# Do you think this is a pygmy, Nigerian, or mix?



## kelebek (Oct 5, 2007)

Ok so this little guy is up for adoption in my local area, and I was told that he is pure pygmy but not registered - what do you all think? I have my opinion, but I am looking for advice from others.....

Thanks
Allison


----------



## kelebek (Oct 5, 2007)

Someone - anyone - what do you all think? I was thinking about MAYBE getting him to breed to my 2 unregistered pygmy next year...... I just don't think that he is a pure pygmy..... thoughts please!!!


----------



## liz (Oct 5, 2007)

I would say that he DOES have some ND in him, he is too long bodied to be full pygmy. He looks alot like my first buck, Tilly's dad, the same color and wild "do"!


----------



## kelebek (Oct 5, 2007)

Thank you Liz.

They are giving him away for free and the only reason that I was interested is the two unregistered does that I have instead of breeding them to a nigerian, it would have been nice to have a pygmy buck - 

BUT here are the down sides with him - 

- I don't think he is pure pygmy
- He was a bottle baby ( I don't particularly care for bottle babies)
- they had TWO goats die in October and don't know why and he has been by himself since then.
- botch job on his horns and scent glands are still there. they say he stinks BAD!
- he rears up to head butt humans.

So needless to say - I think there are more negatives then positives on this one.


----------



## StaceyRosado (Oct 5, 2007)

hard to say.
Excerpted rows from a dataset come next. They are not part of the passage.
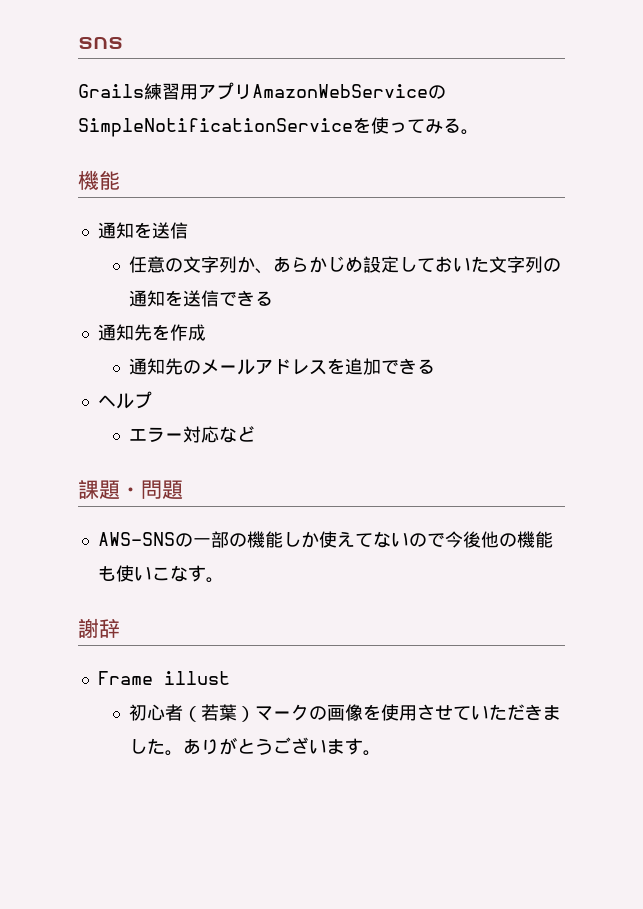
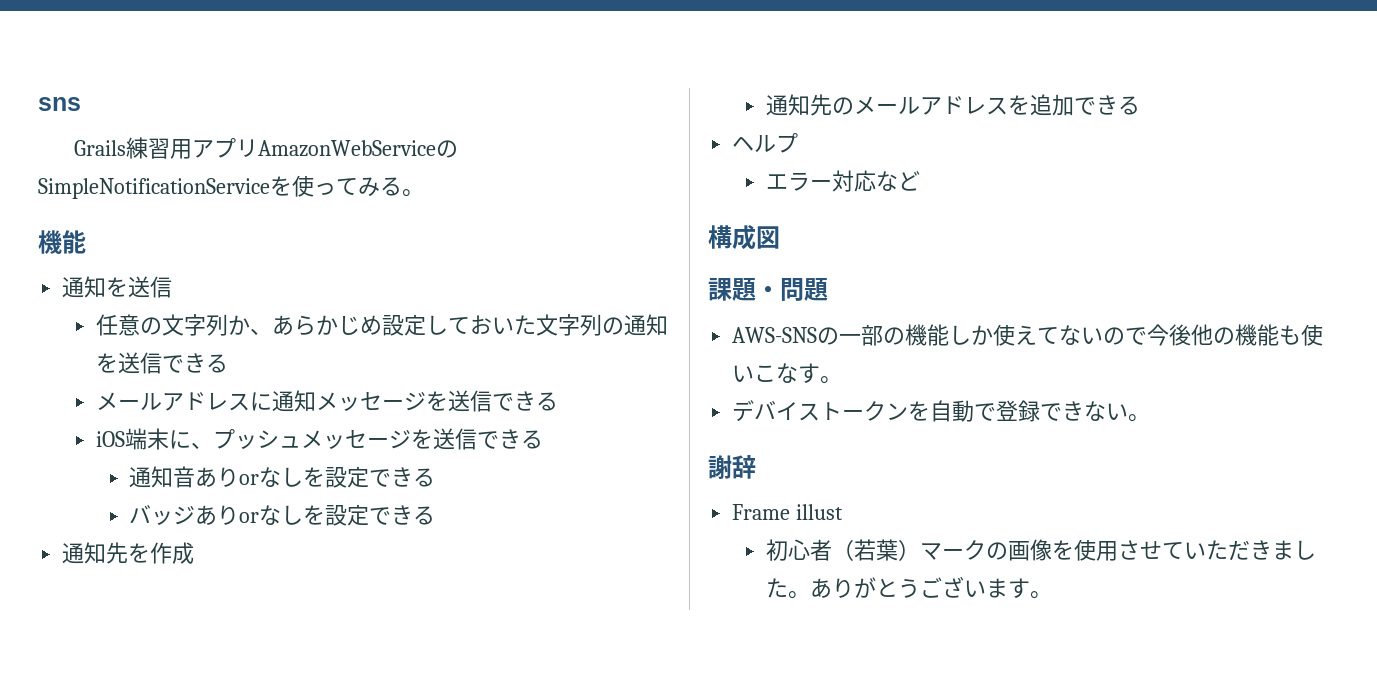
+ メールアドレスに通知メッセージを送信できる
+ iOS端末に、プッシュメッセージを送信できる
+ 通知音ありorなしを設定できる
+ バッジありorなしを設定できる
+ 構成図
+ デバイストークンを自動で登録できない。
HIs coloring is pygmy and he does have a bit of pygmy look to him, looks like he needs more weight on him to really look more pygmy but he may have some nigerian in him because he looks a lot like Bandit in a way............ really hard to say.

It is always nice to get free things...........but you just got your whole herd tested and bringing in an unknown maybe a variable you don't want to mess with


----------